The long history of the pursuit of artificial intelligence, dating back to the post-war years, has used the term to describe many goals pursued through different technologies and approaches. But no one in the field itself can agree as to what exactly that goal is. Now that Silicon Valley has glommed onto "AI" as brand for its current products, the elusive goal has been allocated to the grandiose fantasy of AGI: artificial general intelligence. AGI is the mythical moment when our current AI models will suddenly outstrip the limits of their programming and transmute into new gods capable of doing everything humans can do, only better. A janus-faced industry of billionaires has emerged in recent years, half promising the blessings of digital transmutation while the other half foretells our destruction at the hands of our new AI overlords.

These people are quite literally two sides of the same con. AGI is bullshit of a particularly dangerous kind. I will talk another time about how the industry plays on these fears and fantasies all the while making some serious would-be supervillains richer than humans have ever been. But for now, I want to stay grounded in real things that are made by real people (most of whom are not supervillains).

While the tools we are talking of here—ChatGPT, Claude, Gemini—are not "true" AI (whatever that is), they are also not exactly LLMs. Better put, they are applications built atop large language models. But large data sets were the foundation that made possible the end of the long "AI Winter" that extended from the 80s through the early 2000s.

For tools like ChatGPT to emerge, we first needed large data sets.
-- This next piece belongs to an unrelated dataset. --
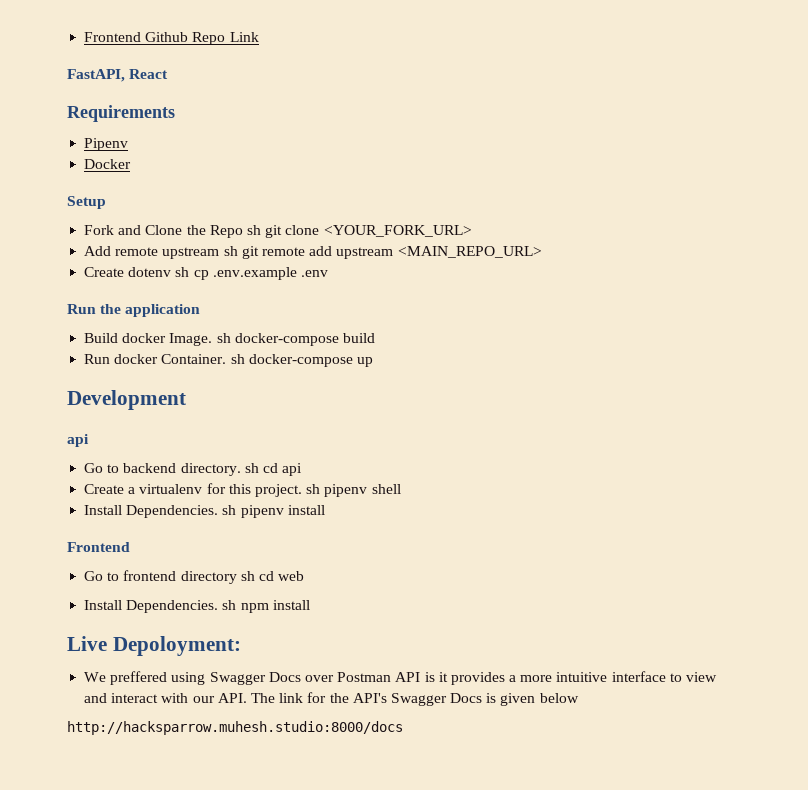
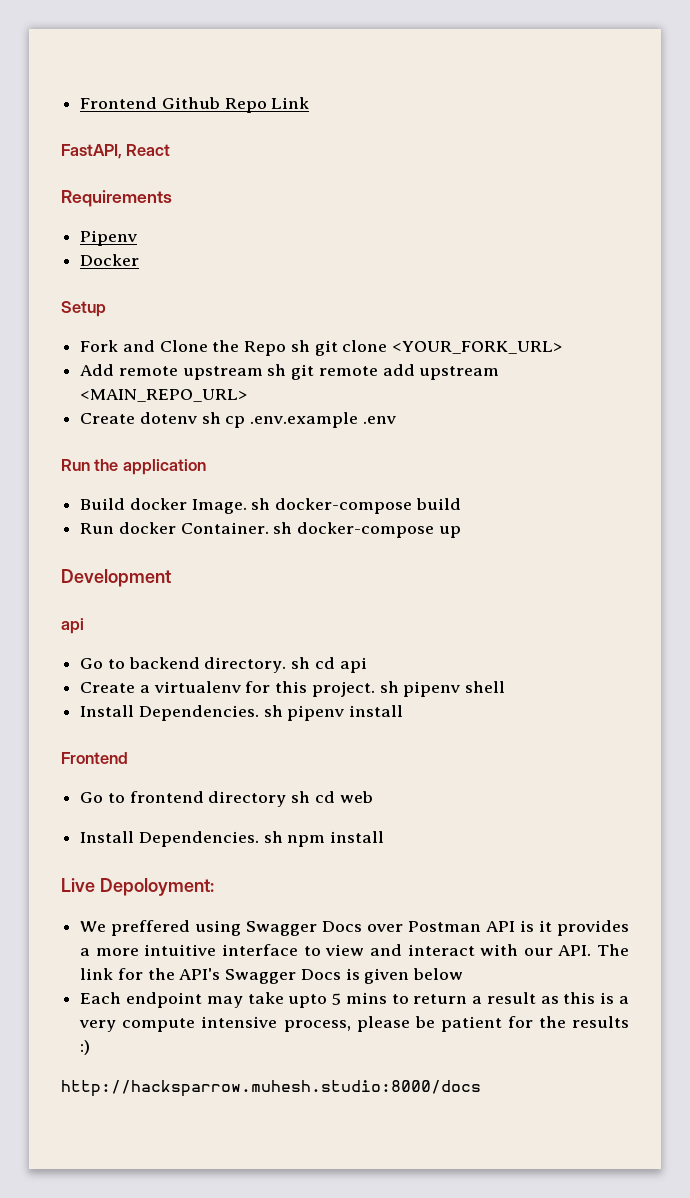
(579, 698) none -> [80,992,630,1008] [79,1016,629,1032] [80,1040,91,1055] // Each endpoint may take upto 5 mins to return a result as this is a very compute intensive process, please be patient for the results :)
The ability to gather, store, and process such data was the first leg of the three-legged stool of modern AI. The second was processing power, which arrived somewhat circuitously from advanced graphic processors developed for videogame hardware. The final leg—what we can call the software—would develop in fits and false-starts throughout the 2010s, ultimately culminating in the generative pre-trained transformer (GPT) model that was released into the wild—and into our classrooms—in November 2022 in the form of ChatGPT 3.5.

At its core, an LLM is a language generating machine, capable of producing increasingly convincing imitations of the way we write and speak thanks to ever-increasing data sets and to refinements to the algorithms that allow them to guess what word should come next in any given sentence. In 2021 academic AI researchers—including a couple working at Google, coined the term "stochastic parrot" in an attempt to demystify the remarkable ability of these tools to present through language as seemingly capable of thought, emotion, and even personality.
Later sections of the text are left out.